* Saved entries *
--------------------------------

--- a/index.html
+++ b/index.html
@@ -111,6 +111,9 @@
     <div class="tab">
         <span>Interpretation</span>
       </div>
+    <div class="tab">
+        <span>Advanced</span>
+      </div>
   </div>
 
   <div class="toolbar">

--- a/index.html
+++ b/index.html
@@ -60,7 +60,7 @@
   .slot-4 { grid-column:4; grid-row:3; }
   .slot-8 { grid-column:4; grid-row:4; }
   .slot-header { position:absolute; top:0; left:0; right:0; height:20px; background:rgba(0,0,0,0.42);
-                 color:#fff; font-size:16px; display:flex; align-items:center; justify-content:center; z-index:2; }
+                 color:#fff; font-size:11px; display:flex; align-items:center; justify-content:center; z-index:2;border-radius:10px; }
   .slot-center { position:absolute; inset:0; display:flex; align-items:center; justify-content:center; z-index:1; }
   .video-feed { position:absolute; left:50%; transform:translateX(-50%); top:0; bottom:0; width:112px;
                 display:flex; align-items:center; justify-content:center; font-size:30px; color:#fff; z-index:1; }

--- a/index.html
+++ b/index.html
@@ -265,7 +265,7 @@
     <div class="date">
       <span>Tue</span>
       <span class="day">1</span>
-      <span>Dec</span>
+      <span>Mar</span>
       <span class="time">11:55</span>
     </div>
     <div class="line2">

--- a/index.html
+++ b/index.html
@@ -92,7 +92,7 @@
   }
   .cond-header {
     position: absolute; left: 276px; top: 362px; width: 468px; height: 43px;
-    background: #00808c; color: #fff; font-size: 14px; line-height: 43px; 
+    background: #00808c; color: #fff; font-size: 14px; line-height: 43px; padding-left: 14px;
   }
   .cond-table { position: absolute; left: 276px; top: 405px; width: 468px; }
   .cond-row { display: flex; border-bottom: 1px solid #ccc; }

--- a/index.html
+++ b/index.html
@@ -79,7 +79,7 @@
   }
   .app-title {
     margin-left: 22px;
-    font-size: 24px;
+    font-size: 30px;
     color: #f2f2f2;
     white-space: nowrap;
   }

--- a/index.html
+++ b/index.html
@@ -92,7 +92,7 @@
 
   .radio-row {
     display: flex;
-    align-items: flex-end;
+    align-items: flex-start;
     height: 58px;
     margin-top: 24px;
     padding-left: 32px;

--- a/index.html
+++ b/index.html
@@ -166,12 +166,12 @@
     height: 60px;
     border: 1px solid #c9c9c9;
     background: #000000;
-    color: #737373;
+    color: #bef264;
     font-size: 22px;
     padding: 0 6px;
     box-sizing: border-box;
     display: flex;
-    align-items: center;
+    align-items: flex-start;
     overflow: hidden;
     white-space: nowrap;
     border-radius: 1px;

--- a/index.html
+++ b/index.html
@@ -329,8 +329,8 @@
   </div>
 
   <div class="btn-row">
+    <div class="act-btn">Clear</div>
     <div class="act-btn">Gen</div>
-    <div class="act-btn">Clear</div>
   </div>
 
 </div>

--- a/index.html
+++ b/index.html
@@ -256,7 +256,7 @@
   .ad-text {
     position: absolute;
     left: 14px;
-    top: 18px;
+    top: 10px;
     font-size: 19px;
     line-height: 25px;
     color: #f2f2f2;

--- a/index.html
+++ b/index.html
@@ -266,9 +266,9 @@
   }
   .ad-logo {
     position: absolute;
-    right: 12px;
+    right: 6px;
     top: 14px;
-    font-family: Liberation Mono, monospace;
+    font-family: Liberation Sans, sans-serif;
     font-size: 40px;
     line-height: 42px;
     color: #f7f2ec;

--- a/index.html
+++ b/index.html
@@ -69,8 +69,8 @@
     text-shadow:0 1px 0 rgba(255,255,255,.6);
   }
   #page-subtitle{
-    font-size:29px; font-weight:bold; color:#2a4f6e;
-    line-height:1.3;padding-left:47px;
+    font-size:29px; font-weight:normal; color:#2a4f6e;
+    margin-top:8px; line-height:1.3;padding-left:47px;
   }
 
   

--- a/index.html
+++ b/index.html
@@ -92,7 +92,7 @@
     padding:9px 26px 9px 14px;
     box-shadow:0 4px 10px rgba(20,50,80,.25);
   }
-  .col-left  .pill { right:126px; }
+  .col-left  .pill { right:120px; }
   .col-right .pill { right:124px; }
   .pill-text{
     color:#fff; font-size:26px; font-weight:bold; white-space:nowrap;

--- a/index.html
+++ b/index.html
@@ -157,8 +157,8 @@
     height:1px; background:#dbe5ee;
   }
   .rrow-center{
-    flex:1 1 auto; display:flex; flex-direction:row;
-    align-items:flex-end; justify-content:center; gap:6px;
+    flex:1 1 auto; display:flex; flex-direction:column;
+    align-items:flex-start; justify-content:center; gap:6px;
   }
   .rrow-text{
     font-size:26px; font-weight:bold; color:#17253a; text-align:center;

--------------------------------

* WHAT YOU HAVE TO DO *
Look through the data above. Find each line with the string "bold" and copy it.

* ANSWER BOX *
-    font-size:29px; font-weight:bold; color:#2a4f6e;
     color:#fff; font-size:26px; font-weight:bold; white-space:nowrap;
     font-size:26px; font-weight:bold; color:#17253a; text-align:center;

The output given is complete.